---------- Materials provided ----------
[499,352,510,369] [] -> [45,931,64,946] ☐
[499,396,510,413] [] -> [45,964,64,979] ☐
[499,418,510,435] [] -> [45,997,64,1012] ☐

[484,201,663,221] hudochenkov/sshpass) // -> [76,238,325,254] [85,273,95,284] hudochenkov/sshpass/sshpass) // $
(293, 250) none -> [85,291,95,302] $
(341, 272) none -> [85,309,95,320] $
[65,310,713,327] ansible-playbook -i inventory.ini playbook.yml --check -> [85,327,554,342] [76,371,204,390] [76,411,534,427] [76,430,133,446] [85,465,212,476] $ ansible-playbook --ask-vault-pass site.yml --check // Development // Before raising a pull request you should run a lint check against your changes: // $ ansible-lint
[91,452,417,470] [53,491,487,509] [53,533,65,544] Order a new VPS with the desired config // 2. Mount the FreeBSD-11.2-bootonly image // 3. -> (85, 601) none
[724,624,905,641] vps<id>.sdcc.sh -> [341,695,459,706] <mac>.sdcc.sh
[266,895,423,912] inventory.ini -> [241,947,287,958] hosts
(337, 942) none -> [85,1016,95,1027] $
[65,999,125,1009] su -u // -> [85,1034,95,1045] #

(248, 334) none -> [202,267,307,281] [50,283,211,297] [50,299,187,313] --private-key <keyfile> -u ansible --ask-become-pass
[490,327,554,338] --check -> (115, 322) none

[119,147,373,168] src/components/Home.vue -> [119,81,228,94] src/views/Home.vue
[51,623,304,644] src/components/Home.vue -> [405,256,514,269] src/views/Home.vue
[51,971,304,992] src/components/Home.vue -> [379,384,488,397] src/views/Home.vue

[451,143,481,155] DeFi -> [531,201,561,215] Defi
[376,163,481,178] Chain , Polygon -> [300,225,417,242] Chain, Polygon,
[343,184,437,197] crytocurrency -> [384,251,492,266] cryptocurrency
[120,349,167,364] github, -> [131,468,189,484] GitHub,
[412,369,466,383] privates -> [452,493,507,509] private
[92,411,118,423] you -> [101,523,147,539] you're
----------
§ Instructions to follow
Would you please output every record again, exactly?

§ Response area
[499,352,510,369] [] -> [45,931,64,946] ☐
[499,396,510,413] [] -> [45,964,64,979] ☐
[499,418,510,435] [] -> [45,997,64,1012] ☐

[484,201,663,221] hudochenkov/sshpass) // -> [76,238,325,254] [85,273,95,284] hudochenkov/sshpass/sshpass) // $
(293, 250) none -> [85,291,95,302] $
(341, 272) none -> [85,309,95,320] $
[65,310,713,327] ansible-playbook -i inventory.ini playbook.yml --check -> [85,327,554,342] [76,371,204,390] [76,411,534,427] [76,430,133,446] [85,465,212,476] $ ansible-playbook --ask-vault-pass site.yml --check // Development // Before raising a pull request you should run a lint check against your changes: // $ ansible-lint
[91,452,417,470] [53,491,487,509] [53,533,65,544] Order a new VPS with the desired config // 2. Mount the FreeBSD-11.2-bootonly image // 3. -> (85, 601) none
[724,624,905,641] vps<id>.sdcc.sh -> [341,695,459,706] <mac>.sdcc.sh
[266,895,423,912] inventory.ini -> [241,947,287,958] hosts
(337, 942) none -> [85,1016,95,1027] $
[65,999,125,1009] su -u // -> [85,1034,95,1045] #

(248, 334) none -> [202,267,307,281] [50,283,211,297] [50,299,187,313] --private-key <keyfile> -u ansible --ask-become-pass
[490,327,554,338] --check -> (115, 322) none

[119,147,373,168] src/components/Home.vue -> [119,81,228,94] src/views/Home.vue
[51,623,304,644] src/components/Home.vue -> [405,256,514,269] src/views/Home.vue
[51,971,304,992] src/components/Home.vue -> [379,384,488,397] src/views/Home.vue

[451,143,481,155] DeFi -> [531,201,561,215] Defi
[376,163,481,178] Chain , Polygon -> [300,225,417,242] Chain, Polygon,
[343,184,437,197] crytocurrency -> [384,251,492,266] cryptocurrency
[120,349,167,364] github, -> [131,468,189,484] GitHub,
[412,369,466,383] privates -> [452,493,507,509] private
[92,411,118,423] you -> [101,523,147,539] you're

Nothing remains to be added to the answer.